Rett could now see Angel in the midst of a large and boisterous family group. She remembered that Angel had had at least two older brothers who graduated in the two years ahead of them, and a younger sister who went to high school the year after they left. The Martinettas were having quite a family reunion, then.
I’m a moron.
“She put in her bio that she spends all day staring into microscopes, but there’s plenty more than that to it, doncha think?”
It was hard to associate the fiery Angel with a career that required such patience, but then again, she had spoken of her work with a great deal of passion. “I would think,” she echoed lamely.
Angel caught her staring. All the animation left her face and Rett found herself mouthing, “I’m sorry.” She was sorry about Cinny, sorry about the past. She wanted to move on.
Angel pressed her lips together, then she was distracted by a family member. She did not look in Rett’s direction for the entire time Rett kept glancing her way.
The relentless game organizers were beating the crowd for participants in a saucer-stacking contest, and Rett knew it wouldn’t be long until they found her with no other demands as an excuse. She ducked into the trees to walk down to the lake.
Pines shaded the grassy shore and reflected sunlight dazzled Rett’s eyes. She kicked off her sandals and carried them as she waded into the cool water.
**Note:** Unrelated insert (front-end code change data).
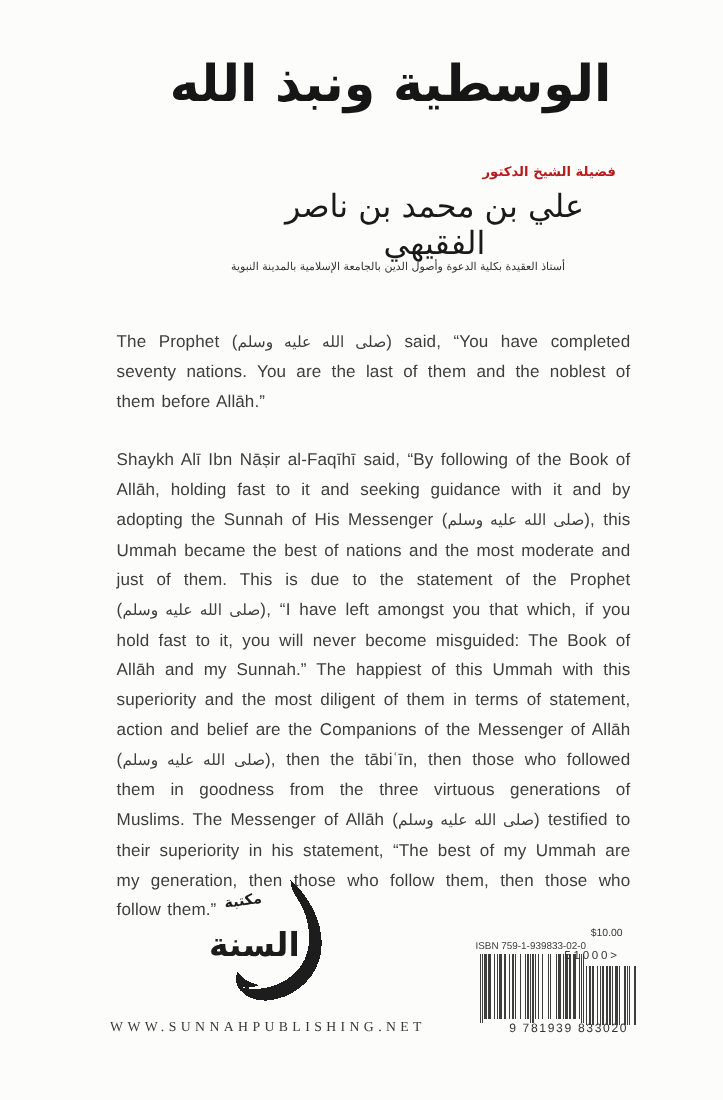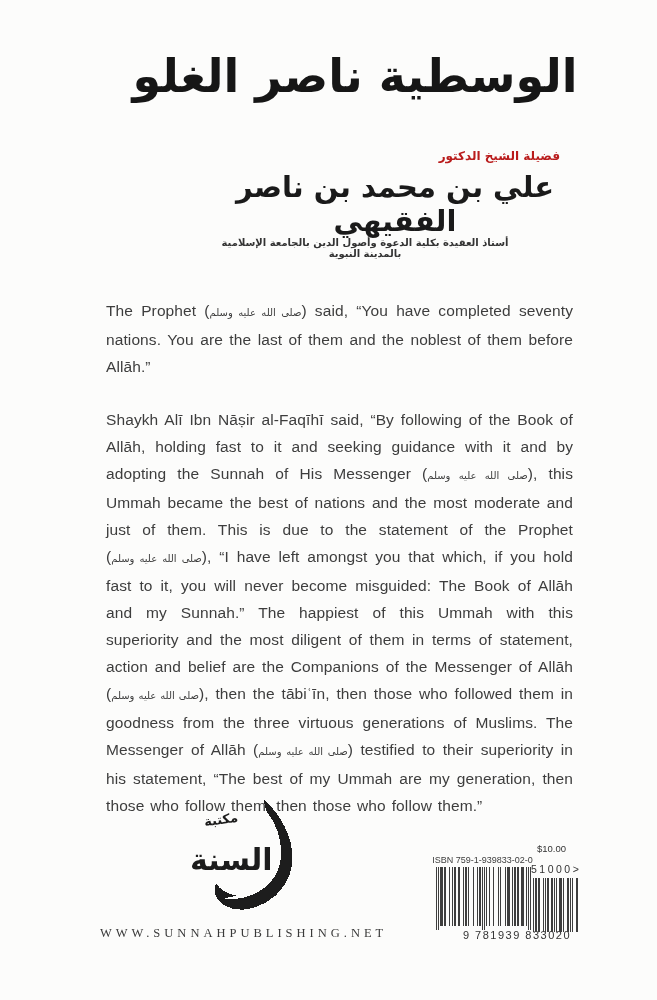--- a/index.html
+++ b/index.html
@@ -47,7 +47,7 @@
 
 <div class="cover">
 
-  <div class="title-ar ar">الوسطية ناصر الغلو</div>
+  <div class="title-ar ar">الوسطية ونبذ الله</div>
 
   <div class="author-intro ar">فضيلة الشيخ الدكتور</div>
   <div class="author-name ar">علي بن محمد بن ناصر الفقيهي</div>

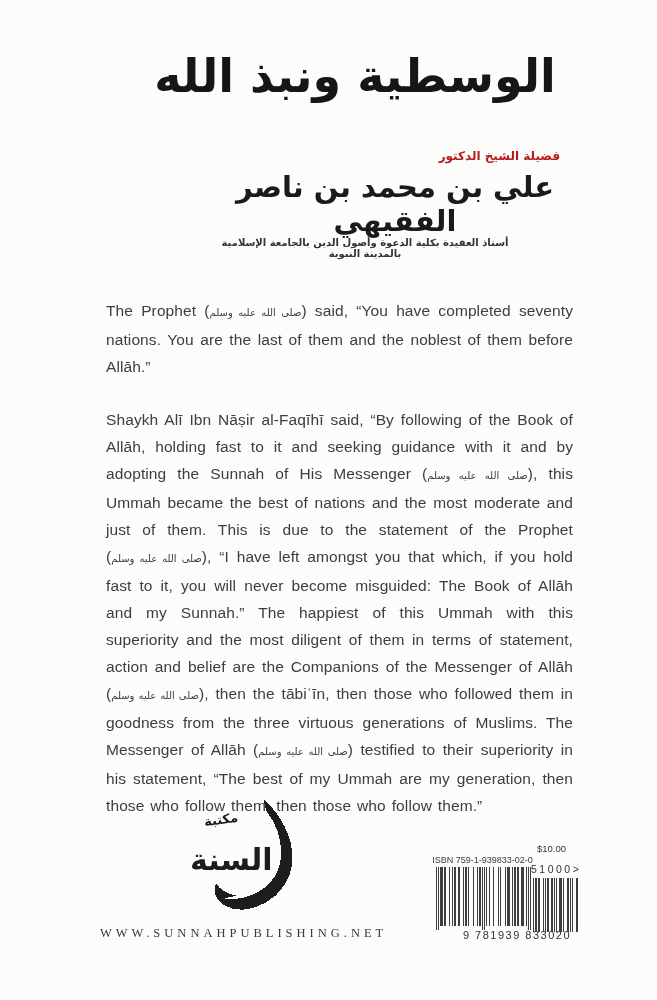--- a/index.html
+++ b/index.html
@@ -12,7 +12,7 @@
   .author-intro{position:absolute;top:149px;left:320px;width:240px;text-align:right;
                 font-size:12px;font-weight:bold;color:#b91c1c;}
   .author-name{position:absolute;top:170px;left:225px;width:340px;text-align:center;
-               font-size:29px;font-weight:bold;color:#1a1a1a;}
+               font-size:29px;font-weight:normal;color:#1a1a1a;}
   .author-pos{position:absolute;top:237px;left:210px;width:310px;text-align:center;
               font-size:10px;color:#333;font-weight:bold;}
 

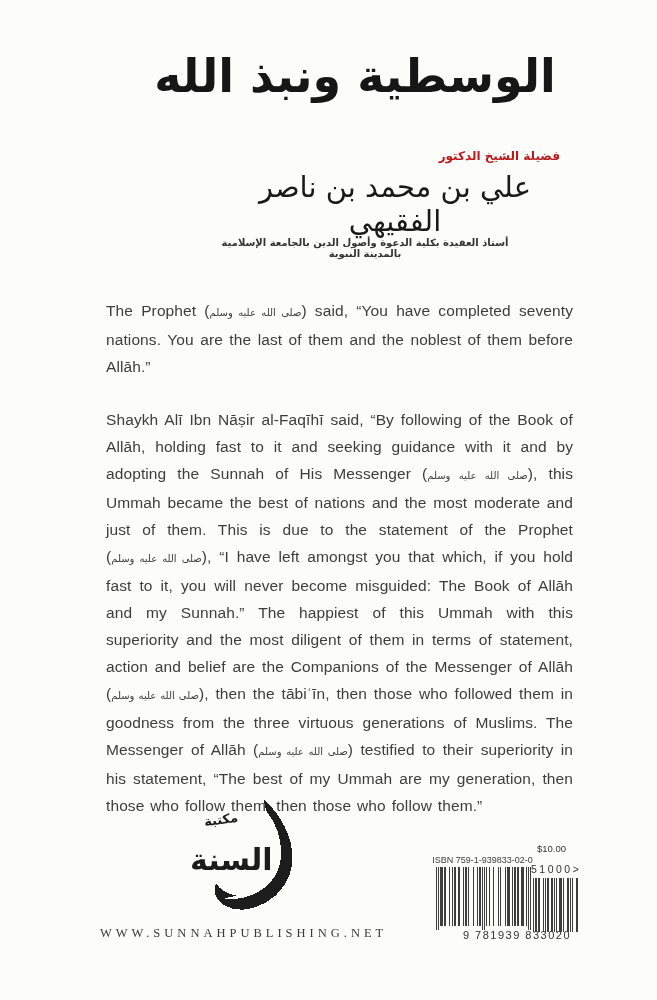--- a/index.html
+++ b/index.html
@@ -13,8 +13,8 @@
                 font-size:12px;font-weight:bold;color:#b91c1c;}
   .author-name{position:absolute;top:170px;left:225px;width:340px;text-align:center;
                font-size:29px;font-weight:normal;color:#1a1a1a;}
-  .author-pos{position:absolute;top:237px;left:210px;width:310px;text-align:center;
-              font-size:10px;color:#333;font-weight:bold;}
+  .author-pos{position:absolute;top:237px;left:210px;width:310px;text-align:left;
+              font-size:10px;color:#333;}
 
   .body-text{position:absolute;top:297px;left:106px;width:467px;text-align:justify;
              font-size:15.5px;line-height:27px;letter-spacing:.1px;word-spacing:1.5px;color:#3d3d3d;}

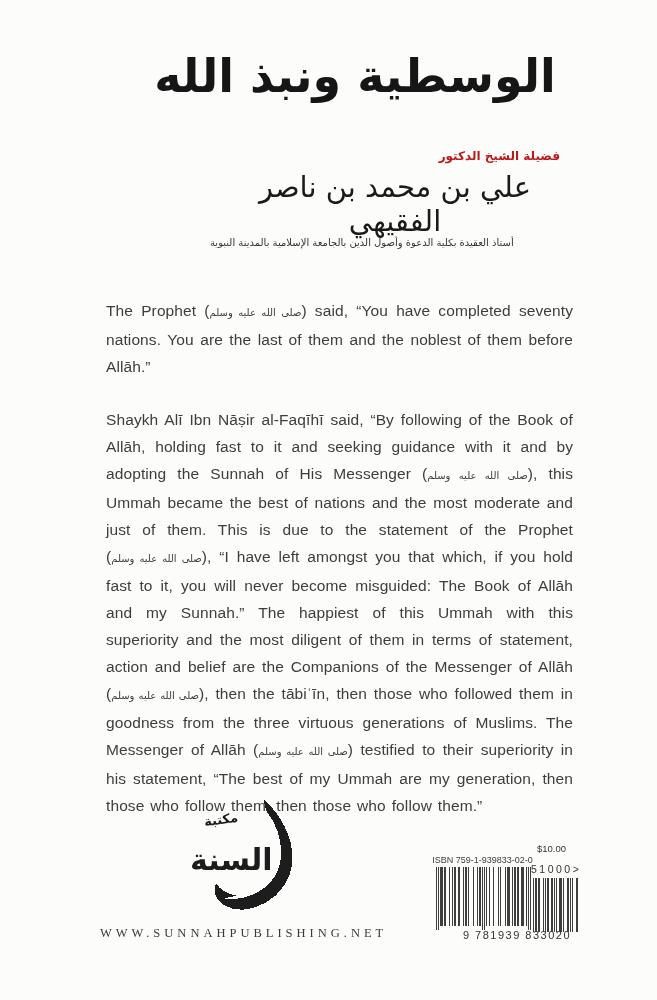--- a/index.html
+++ b/index.html
@@ -19,7 +19,7 @@
   .body-text{position:absolute;top:297px;left:106px;width:467px;text-align:justify;
              font-size:15.5px;line-height:27px;letter-spacing:.1px;word-spacing:1.5px;color:#3d3d3d;}
   .body-text p{margin:0 0 26px 0;}
-  .honorific{font-family:"DejaVu Sans",sans-serif;font-size:10px;letter-spacing:0;
+  .honorific{font-family:"DejaVu Sans",sans-serif;font-size:14px;letter-spacing:0;
              word-spacing:0;white-space:nowrap;color:#3d3d3d;}
 
   .logo{position:absolute;top:796px;left:178px;width:140px;height:118px;color:#1c1c1c;}

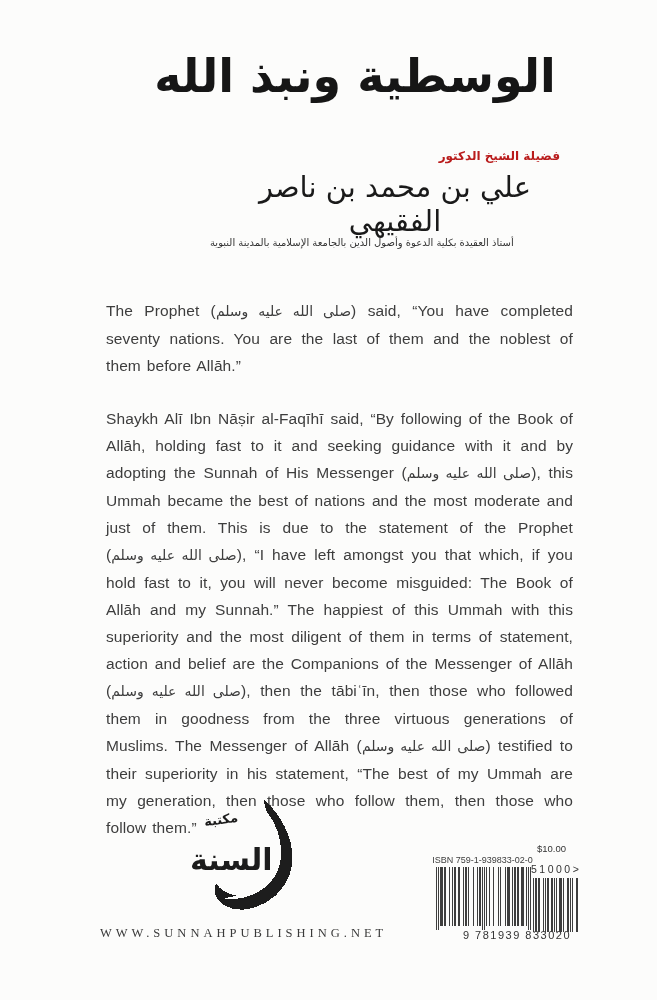--- a/index.html
+++ b/index.html
@@ -37,7 +37,7 @@
   .isbn-digits{position:absolute;top:929px;left:425px;width:112px;text-align:center;
                font-size:11px;letter-spacing:1.5px;color:#333;white-space:nowrap;margin-left:36px;}
   .price{position:absolute;top:843px;left:537px;font-size:9.5px;color:#333;}
-  .addon-digits{position:absolute;top:863px;left:531px;width:58px;font-size:10.5px;
+  .addon-digits{position:absolute;top:863px;left:513px;width:58px;font-size:10.5px;
                 letter-spacing:2.5px;color:#333;white-space:nowrap;}
   .ean5{position:absolute;top:878px;left:532px;}
   svg{shape-rendering:crispEdges;}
The murky sand caressed her feet. She let her toes sink in and swatted her first mosquito. Summer it had been a long, long time since she’d felt summer like this. The buzz of insects, the slight headache from the brilliant sunshine, the certainty that she’d forgotten to put sunscreen on one earlobe summer. She closed her eyes and her mind opened a memory of a day she had never willingly recalled before.
She had to be nine. They’d spread a picnic on a shore very much like this one she wasn’t sure which lake. It was her first picnic. Bruce had insisted. He’d been living with her mother for a couple of months and was the nicest man Rett had ever met.
“Sing something for us,” he’d said.
Rett had been standing in the water, just as she was now, and she’d opened her arms to the sun and sung “Good Morning, Starshine” from the musical Hair. She’d heard a woman sing it on the Mike Douglas Show and she’d been practicing it on her own.
It was the kind of day when the expanse of lake was the perfect orchestra pit and Canada only the first balcony. When she finished she’d turned, flushed with success, to face Bruce and her mother.
Bruce applauded enthusiastically. “That was wonder ”
“Christ, Rett, you’d wake the dead,” her mother snapped. “Everyone is staring. You’re getting all wet. Don’t think you can sit down on this blanket until you’re dry.”